(Front-end code edit data)
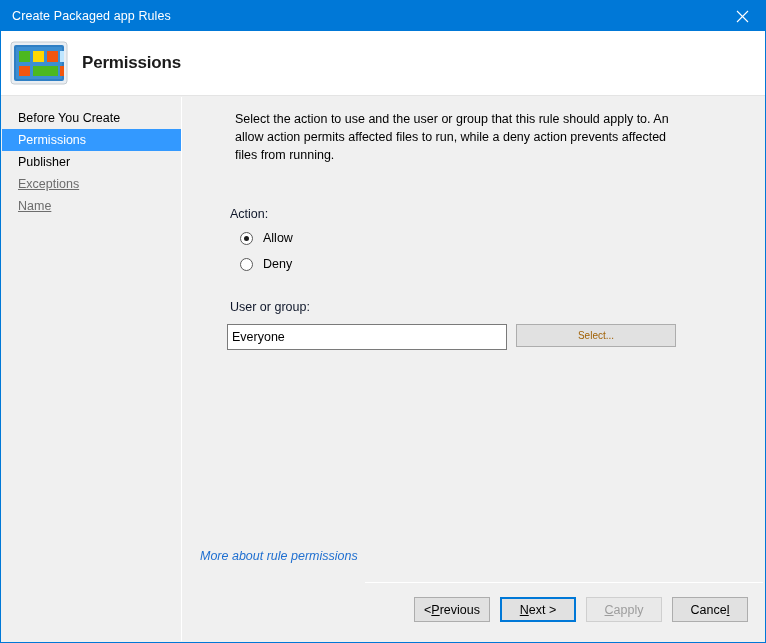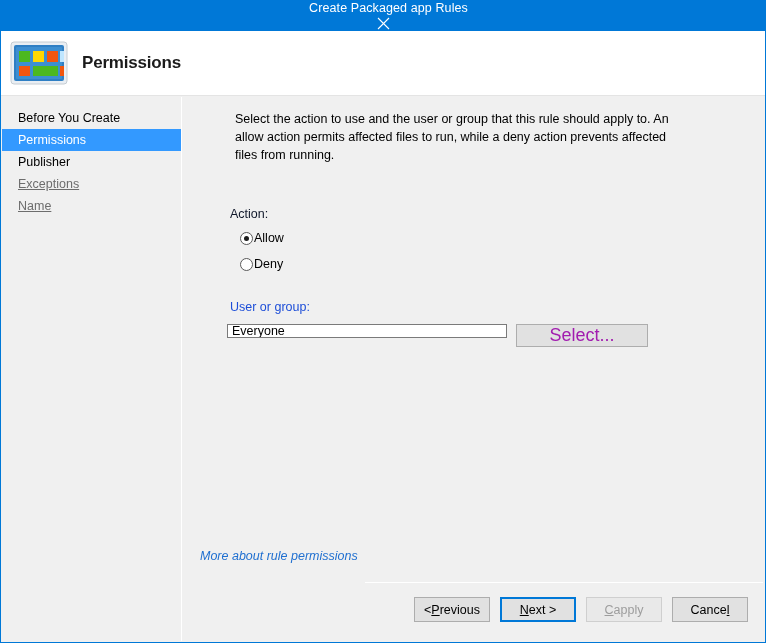"Create Packaged app Rules" .titlebar { flex-direction: column -> none }
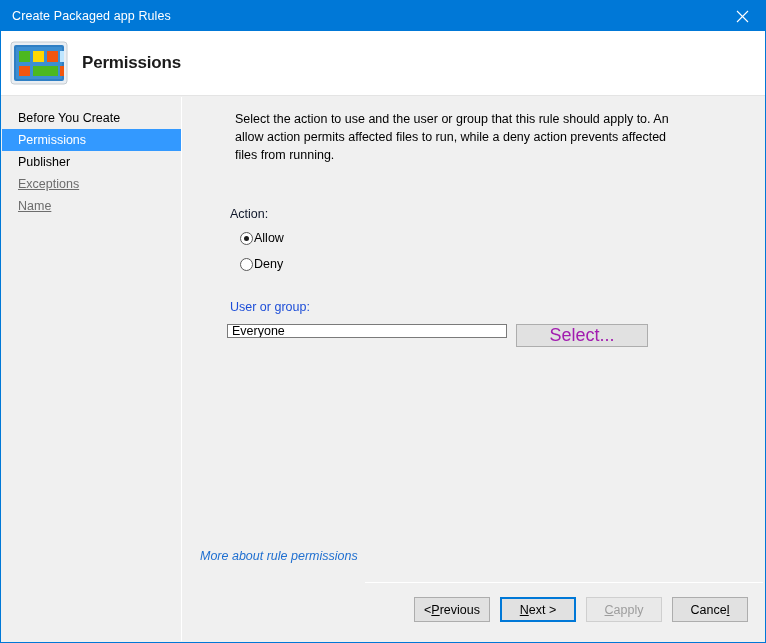"Allow" .radio-label { margin-left: 1px -> 10px }
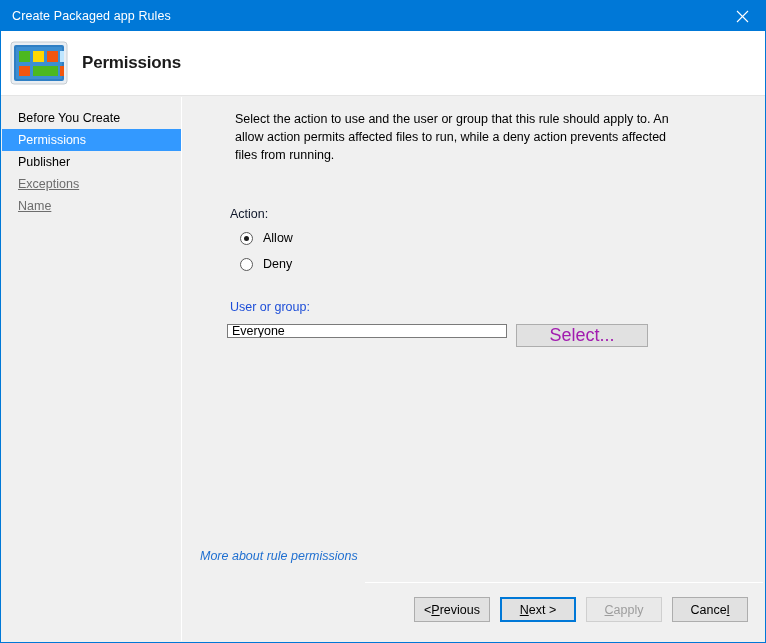"User or group:" .usergroup-label { color: #1d4ed8 -> #0f172a }
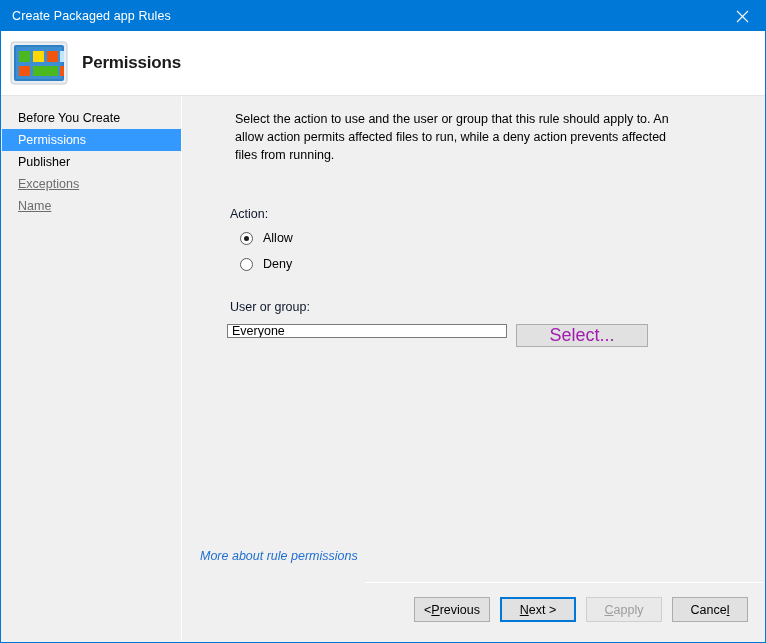"Everyone" .usergroup-input { height: 14px -> 26px }
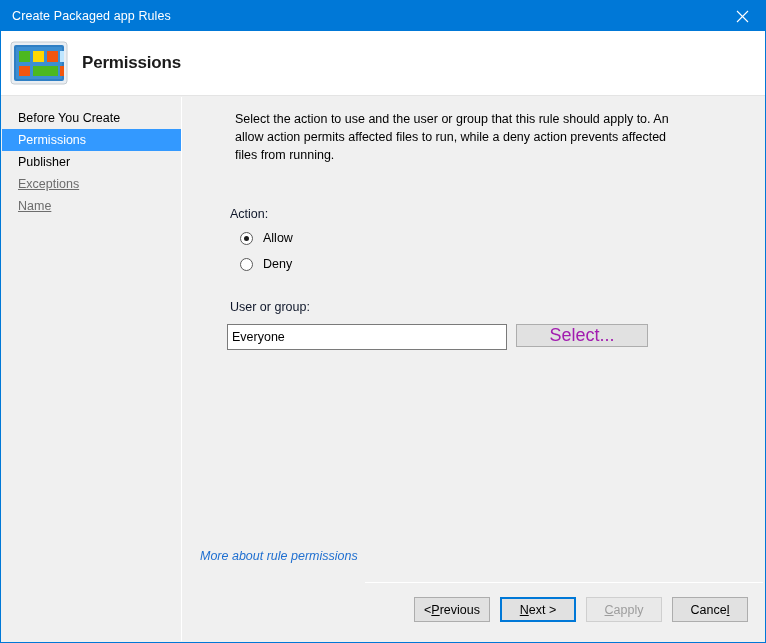"Select..." .select-btn { color: #a21caf -> #a16207; font-size: 18px -> 10px; width: 132px -> 160px }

## Exercise brief:
Pictures stay out of the copy. Reproduce exactly the lines from the one containing "color: #1d4ed8 ->" through the last line of the records above, both included.

## Solution:
"User or group:" .usergroup-label { color: #1d4ed8 -> #0f172a }
"Everyone" .usergroup-input { height: 14px -> 26px }
"Select..." .select-btn { color: #a21caf -> #a16207; font-size: 18px -> 10px; width: 132px -> 160px }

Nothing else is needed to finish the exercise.